Goldman Sachs rät Anlegern beispielsweise 22 Prozent häufiger zum Kauf einer Aktie eines Firmenkunden als zu der eines Nichtkunden. Wer nun an eine zufällige Häufung solcher Kaufempfehlung denkt, der irrt. Denn ähnlich verhält es sich bei den Verkaufsempfehlungen: Aktien von Nichtkunden haben bei der mächtigen amerikanischen Grossbank eine um 26 Prozent höhere Wahrscheinlichkeit, zum Verkauf empfohlen zu werden als die von Firmenkunden. Ähnlich verhält es sich den Studienverfassern zufolge bei Barclays Capital.

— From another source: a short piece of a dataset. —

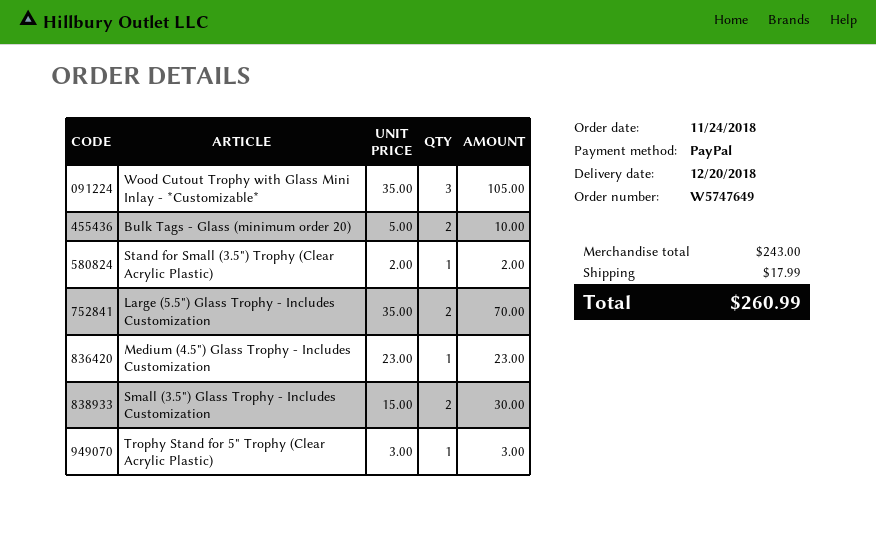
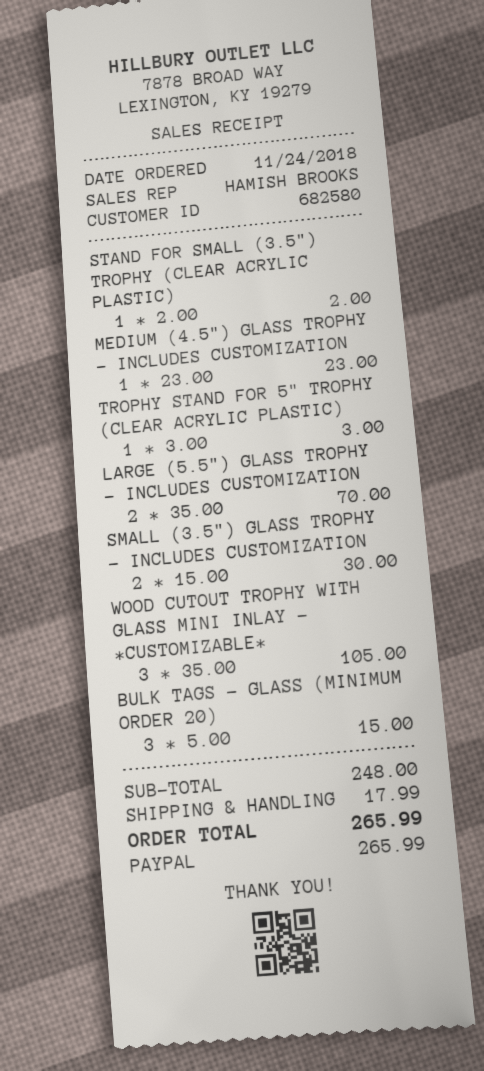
Bulk Tags - Glass (minimum order 20): 2 x 5.00 = 10.00 -> 3 x 5.00 = 15.00
subtotal: 243.00 -> 248.00
total: 260.99 -> 265.99

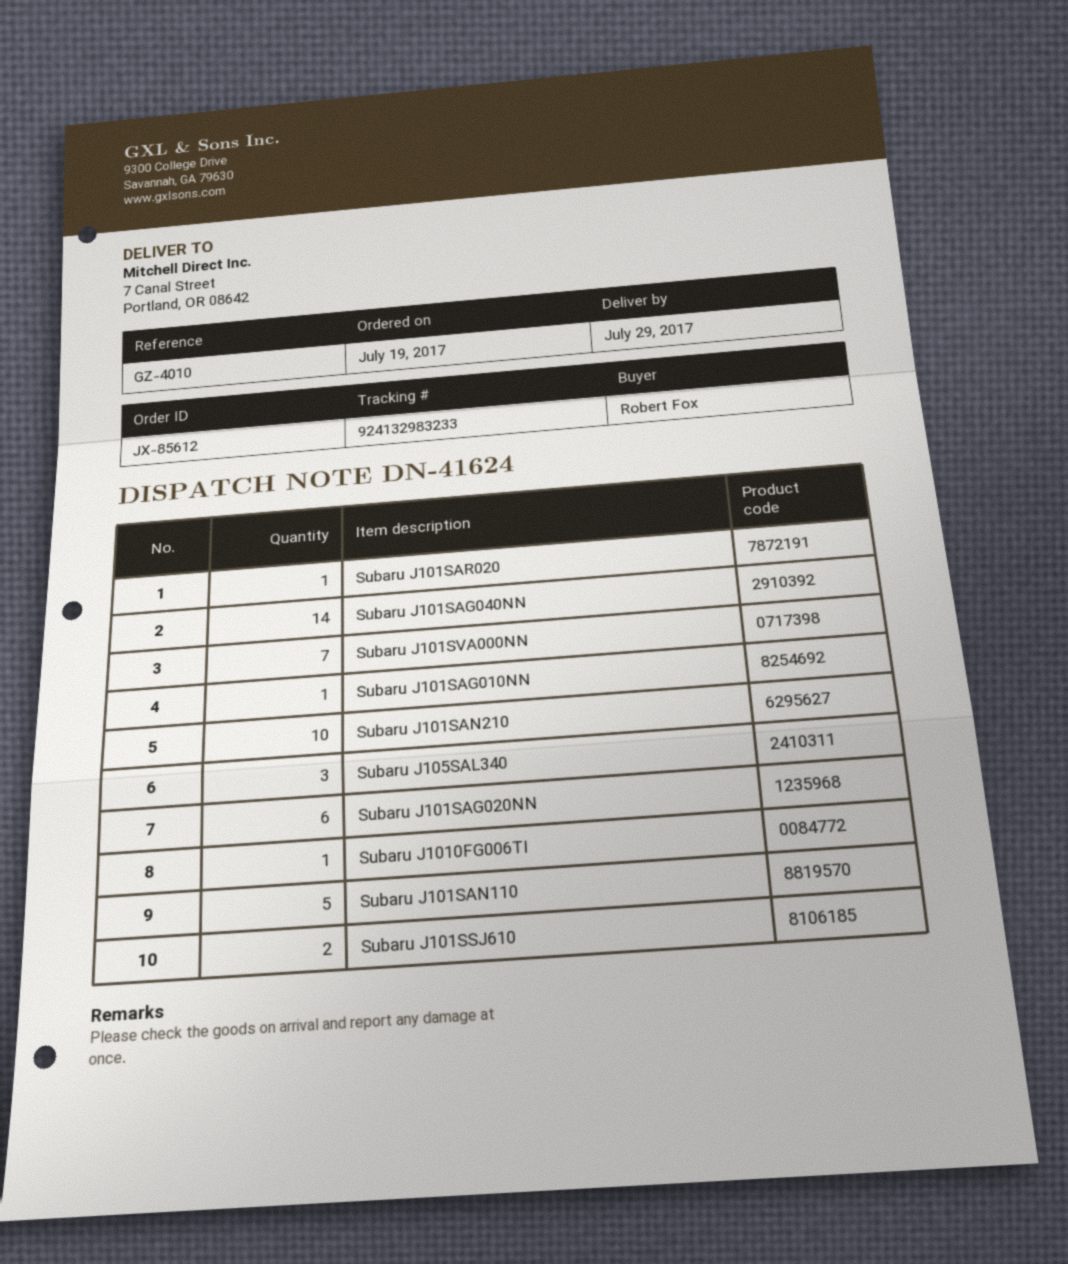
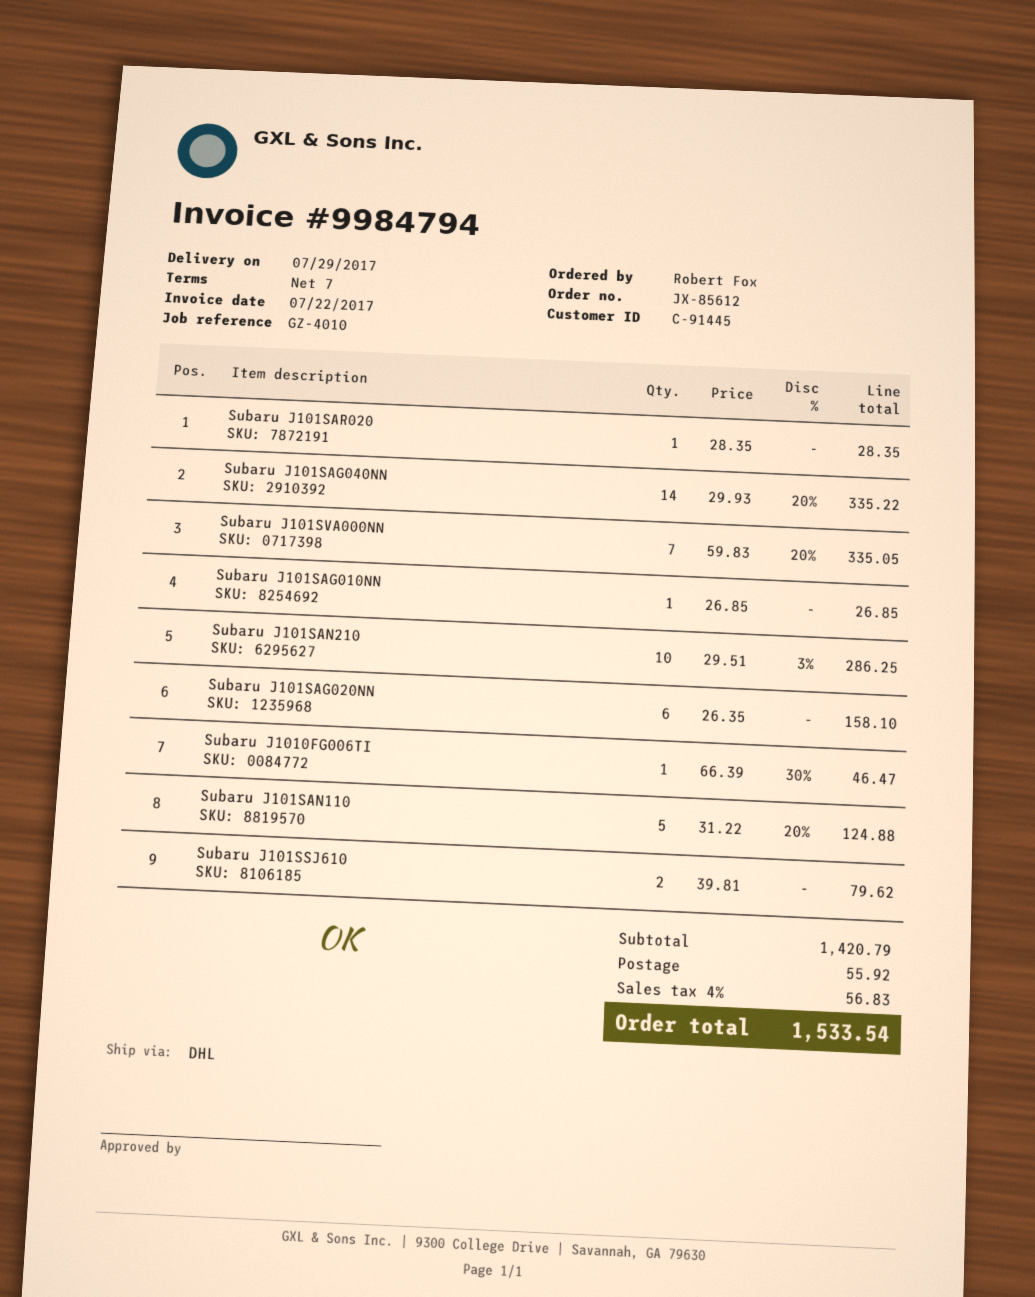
Subaru J105SAL340: 3 -> none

Auf die Spitze treibt es die britische Investmentbank Liberum. Sie empfiehlt die Aktien von Unternehmen, zu welchen sie eine Geschäftsbeziehung unterhält, in 99 von 100 Fällen zum Kauf. Zum Verkauf rät sie bei keinem einzigen der börsenkotierten Firmenkunden, so legt die Studie offen.
Keine konkreten Aussagen macht die "Times" zu unseren Schweizer Grossbanken UBS und Credit Suisse. Das wiederum lässt die Vermutung zu, dass die strikte Trennung der Aktienanalyse vom Firmenkundengeschäft bei beiden Banken weitestgehend funktioniert.
Dennoch sind die Studienergebnisse dem Ruf der Aktienanalysten alles andere als förderlich. Schon seit Jahren steht die Berufsgilde in der öffentlichen Kritik. Analysten seien Herdentiere und würden wenn, dann nur sehr reaktiv handeln, so wird der Gilde vorgeworfen.
Was die "Times" ausgegraben hat, zeigt einmal mehr, dass sich Anleger nicht blindlings auf Kauf- oder Verkaufsempfehlungen abstützen sollten. Oft liegt der Teufel im Detail - sprich in der Begründung des Analysten - oder eben, ob sein Arbeitgeber eine Geschäftsbeziehung zum jeweiligen Unternehmen unterhält. Eigentlich müssten die Studienergebnisse auch die Regulatoren hellhörig werden lassen.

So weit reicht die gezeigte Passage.